# January 2015 Betta Photo of the Month Contest Results



## Administrator (Mar 18, 2013)

*Congratulations to January's Betta Photo of the Month Contest winner, Indigo Betta!*

Indigo Betta (11 votes)


----------



## Administrator (Mar 18, 2013)

logisticsguy (11 votes)


----------



## Administrator (Mar 18, 2013)

Tress (6 votes)


----------



## Administrator (Mar 18, 2013)

Tirianixie (5 votes)


----------



## Administrator (Mar 18, 2013)

JessikaSky (4 votes)


----------



## Administrator (Mar 18, 2013)

Sapphire (4 votes)


----------



## Administrator (Mar 18, 2013)

lydianquinn (2 votes)


----------



## Administrator (Mar 18, 2013)

Hallyx (2 votes)


----------



## Administrator (Mar 18, 2013)

Poro (2 votes)


----------



## Administrator (Mar 18, 2013)

BettaStarter24 (2 votes)


----------



## Administrator (Mar 18, 2013)

TripleChrome (1 votes)


----------



## Administrator (Mar 18, 2013)

Abhinand (1 votes)


----------



## Administrator (Mar 18, 2013)

redheadlja (1 votes)


----------



## Administrator (Mar 18, 2013)

Veloran (1 votes)


----------



## Administrator (Mar 18, 2013)

cousiniguana (1 votes)


----------



## Administrator (Mar 18, 2013)

cowboy (0 votes)


----------



## Administrator (Mar 18, 2013)

missavgp (0 votes)


----------



## Administrator (Mar 18, 2013)

spaceyJC (0 votes)


----------



## Administrator (Mar 18, 2013)

Minty1612 (0 votes)


----------



## Administrator (Mar 18, 2013)

SplashyBetta (0 votes)


----------



## Administrator (Mar 18, 2013)

xShainax (0 votes)


----------



## Administrator (Mar 18, 2013)

Kvnsu (0 votes)


----------



## Administrator (Mar 18, 2013)

Bettabubble3 (0 votes)


----------



## Administrator (Mar 18, 2013)

Sadist (0 votes)


----------



## Indigo Betta (Sep 27, 2012)

Thank you to everyone who voted for Ellis :-D


----------



## Sadist (Jan 1, 2015)

Congratulations!


----------



## selah (Oct 14, 2014)

I was wondering if its a tie because the one with the female bettas also got 11 votes.


----------



## logisticsguy (Sep 7, 2012)

Holy cow my baby giants got 11 votes. Thanks to anyone that voted for them.


----------



## selah (Oct 14, 2014)

logisticsguy said:


> Holy cow my baby giants got 11 votes. Thanks to anyone that voted for them.

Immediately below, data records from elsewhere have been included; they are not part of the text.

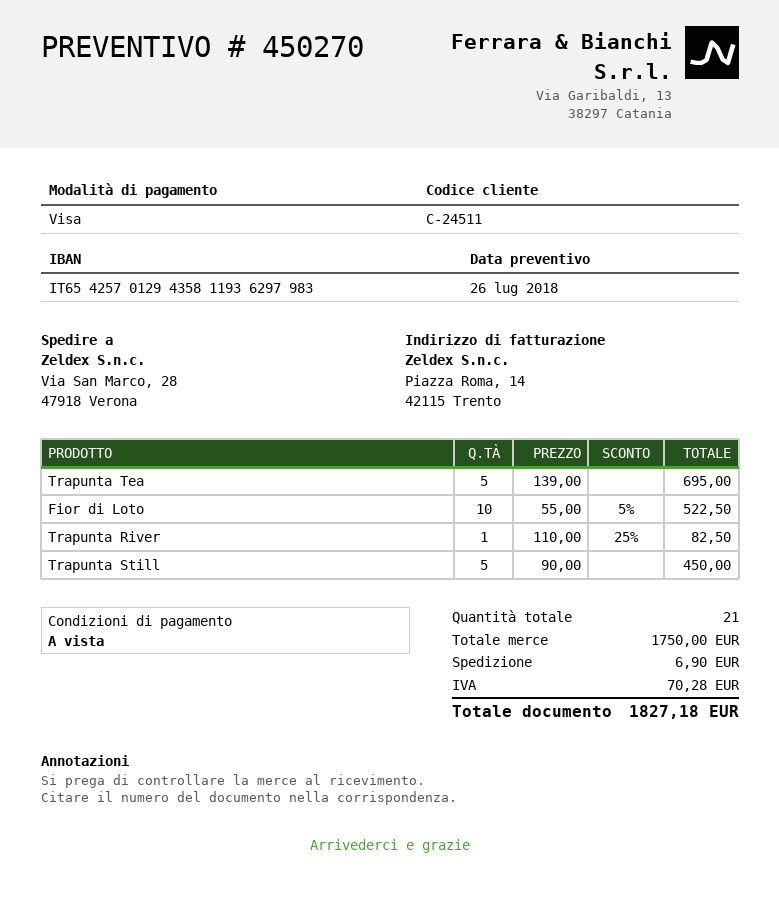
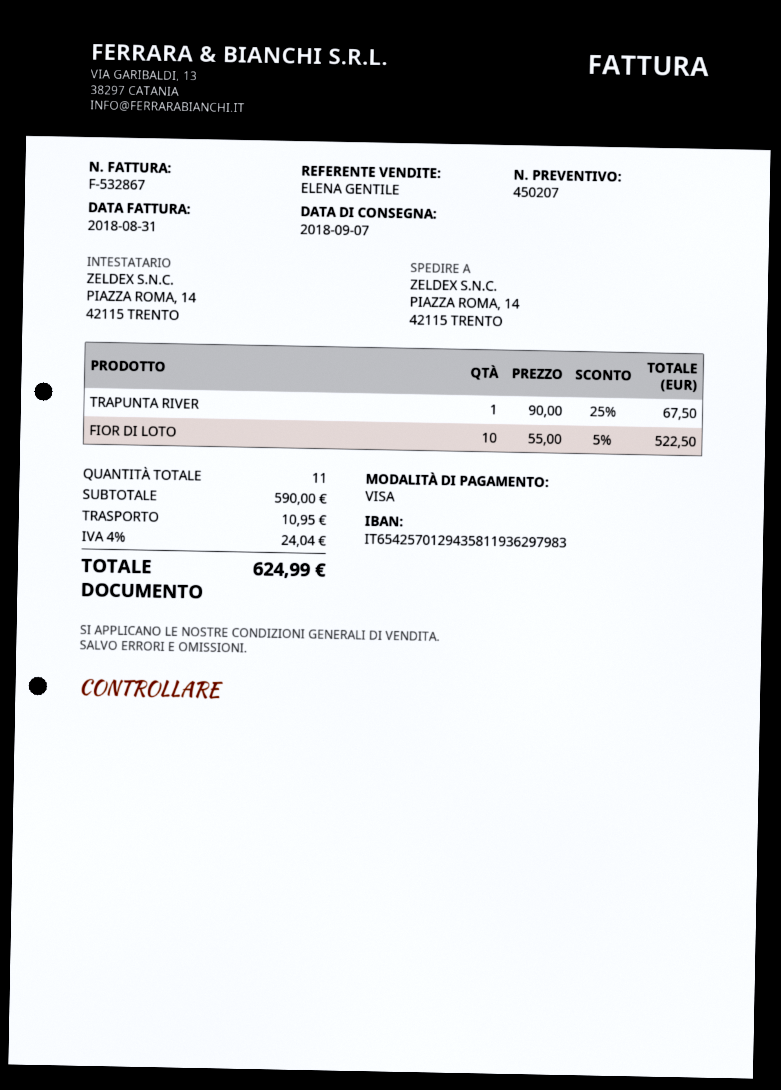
quote number: 450270 -> 450207
ship to: Via San Marco, 28, 47918 Verona -> PIAZZA ROMA, 14, 42115 TRENTO
Trapunta Tea: 5 x 139.00 = 695.00 -> none
Trapunta River: 1 x 110.00 - 25% = 82.50 -> 1 x 90.00 - 25% = 67.50
Trapunta Still: 5 x 90.00 = 450.00 -> none
total quantity: 21 -> 11
subtotal: 1750.00 -> 590.00
shipping: 6.90 -> 10.95
tax: 70.28 -> 24.04
total: 1827.18 -> 624.99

I voted for you.. its a beautiful photo of a happy sorority.


----------



## logisticsguy (Sep 7, 2012)

selah said:


> I voted for you.. its a beautiful photo of a happy sorority.


Thanks Selah  They are actually a spawn of 8 week old little giants. Pretty big for their age though.


----------



## ANHEL123 (Jul 21, 2010)

Admin_Yungster said:


> *Congratulations to January's Betta Photo of the Month Contest winner, Indigo Betta!*
> 
> Indigo Betta (11 votes)


Awww such a cutie! Great job Indigo! Love your boy Stunning baby!


----------



## Indigo Betta (Sep 27, 2012)

ANHEL123 said:


> Awww such a cutie! Great job Indigo! Love your boy Stunning baby!



Thanks so much!!


----------



## cowboy (Apr 14, 2013)

I was sure I would get votes at least with my new guy  Congrats to the winner and everyone who participated, great pictures! There should be a tie since two photos each got 11 votes although I'm guessing the "mods" were the tie breaker.


----------



## Greenapp1es (Dec 4, 2014)

cowboy said:


> I was sure I would get votes at least with my new guy  Congrats to the winner and everyone who participated, great pictures! There should be a tie since two photos each got 11 votes although I'm guessing the "mods" were the tie breaker.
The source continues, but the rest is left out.